I can only assume that this entire post is sarcasm.
No, the Right to Bare Arms was added as a sop to the fledgling sunblock industry.
I think this says it beautifully. I think about race more than a lot of white people, and now that I’m seriously involved with a black man I think about it more than ever. But even though that’s true, he’s more aware of it than I am simply because I’ve had the privilege of being able to ignore what I choose to ignore. I grew up in an almost entirely white community, went to school and university at almost entirely white places, lived in Whiteville among the Whitersons. I get to stay here if I want, and be sheltered from recognizing what happens outside of these enclaves (or inside the enclaves if someone “other” penetrates them, since it happens so rarely).
(This whole conversation reminds me of how often Christians think they are persecuted.)

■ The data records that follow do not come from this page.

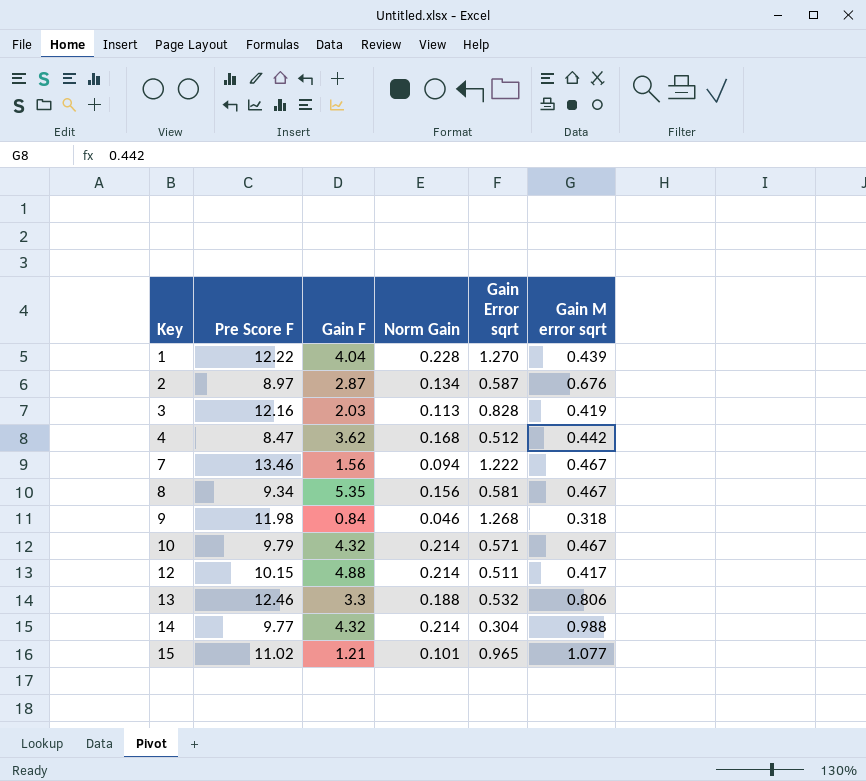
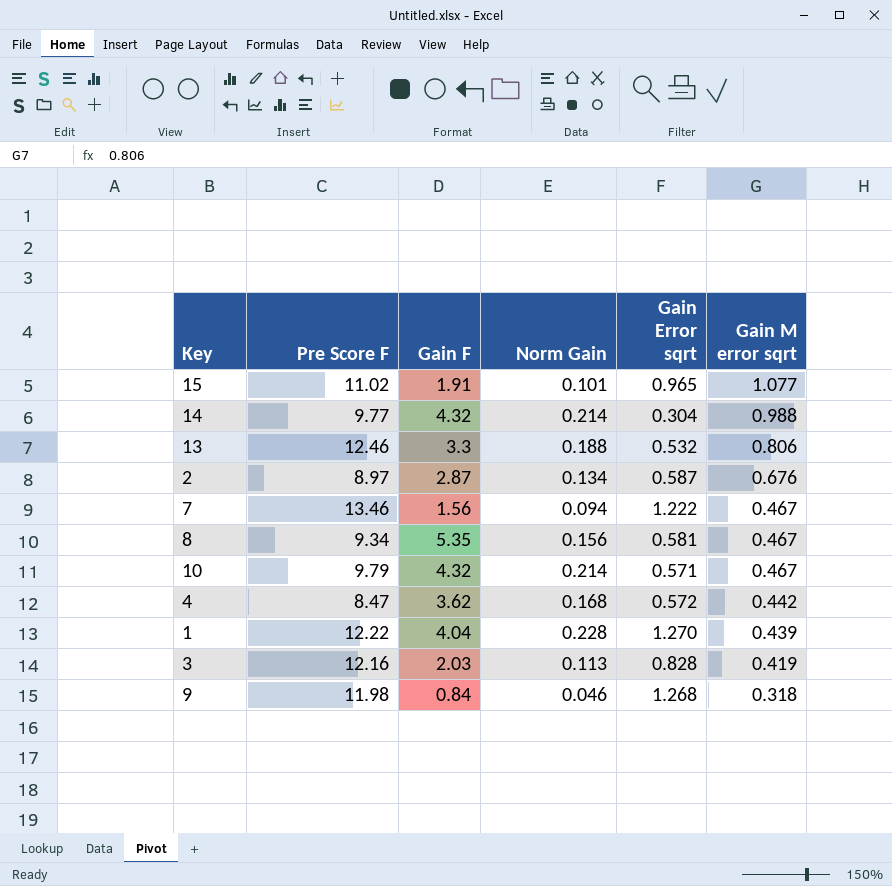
row order: Key ascending -> Gain M error sqrt descending
row 12: 10.15 | 4.88 | 0.214 | 0.511 | 0.417 -> none
15 | Gain F: 1.21 -> 1.91
4 | Gain Error sqrt: 0.512 -> 0.572

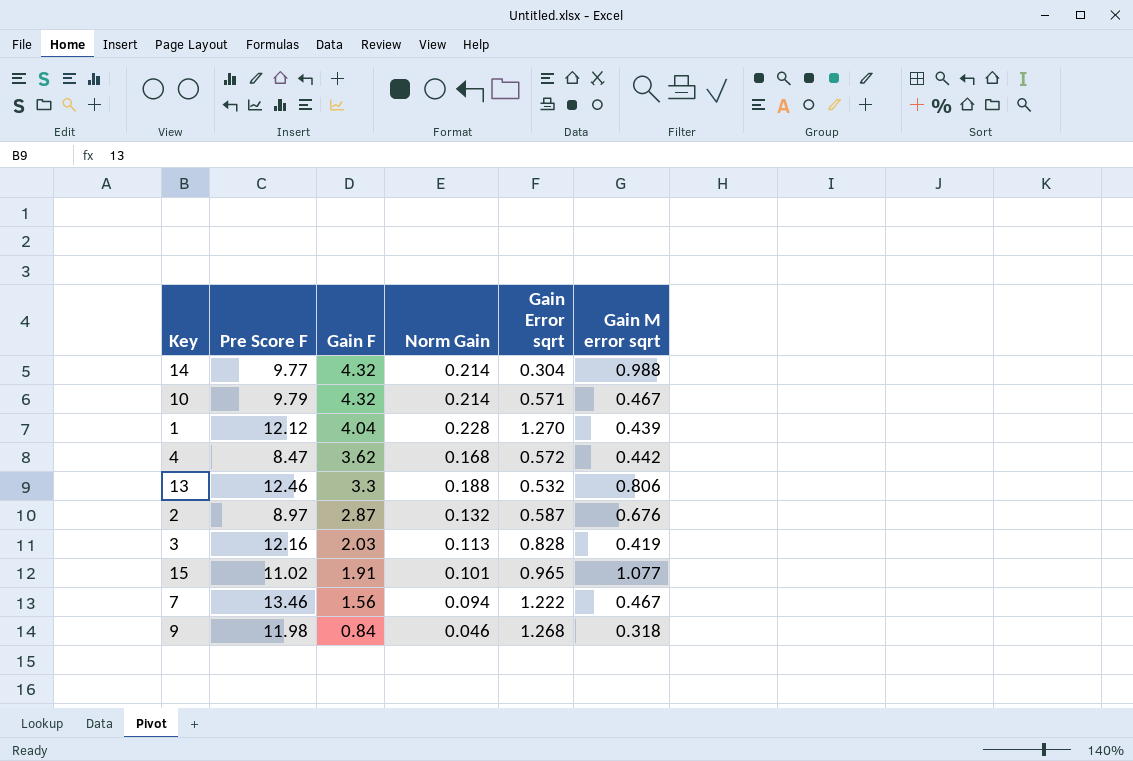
row order: Gain M error sqrt descending -> Gain F descending
row 8: 9.34 | 5.35 | 0.156 | 0.581 | 0.467 -> none
1 | Pre Score F: 12.22 -> 12.12
2 | Norm Gain: 0.134 -> 0.132

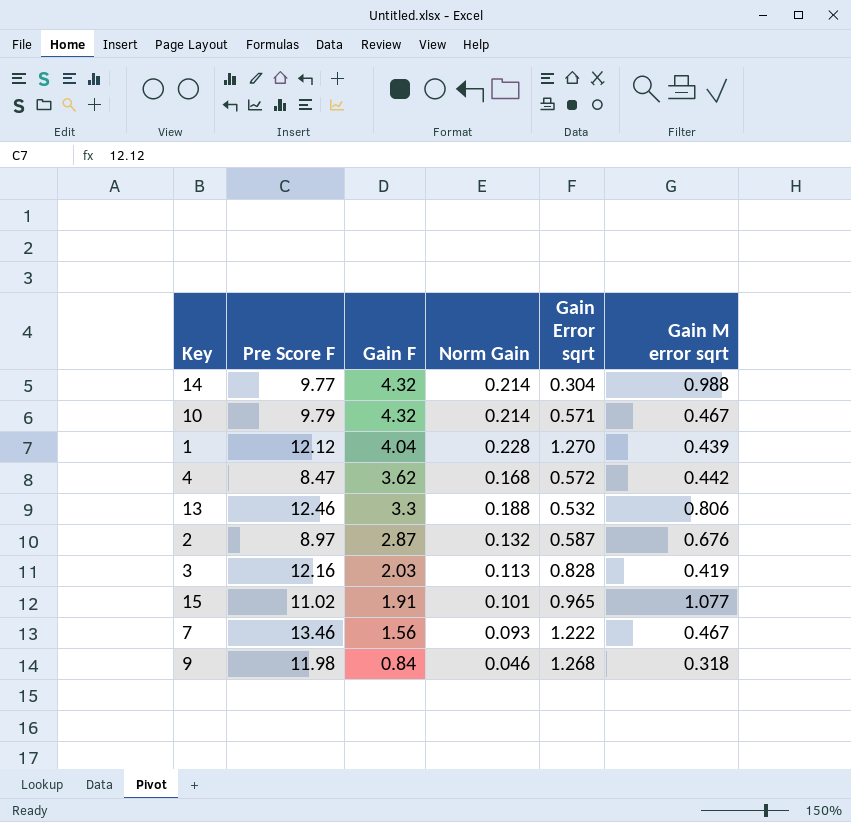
7 | Norm Gain: 0.094 -> 0.093

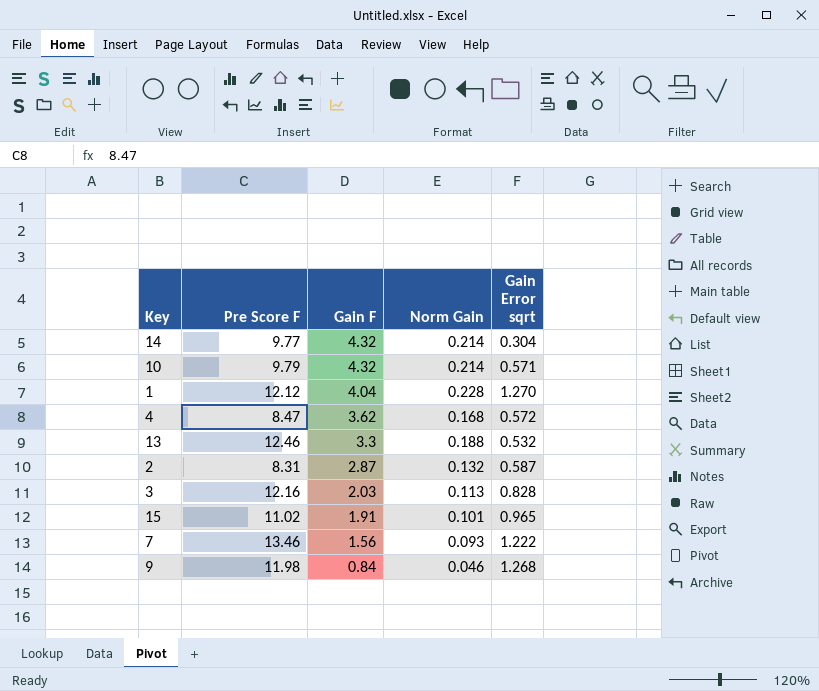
column Gain M error sqrt | position: 6 -> none
2 | Pre Score F: 8.97 -> 8.31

My boyfriend and I go out in public together and he’s still more aware of things than I am. Oh, I might notice if someone is staring at us, and if I see a mixed-race couple I feel a little frisson of recognition, but I’ve been in the majority my whole life. I’ve been able to afford to ignore race.
We walked down a street in DC’s Chinatown and I was hyper-aware of my race, and of my race relative to my boyfriend’s. I didn’t feel threatened, but I was noticing the HELL out of that situation (and still naive about what the risks really were). It’s like it takes being in a situation where you are really feeling it to get a sense for what the minority experience is like in this country, and even so it was very temporary.
They wanted the freedom of white, male, British descendant landowners. Come on, they were a product of their very racist, very sexist, very discriminatory times.
Don’t you think it is significant that they are not?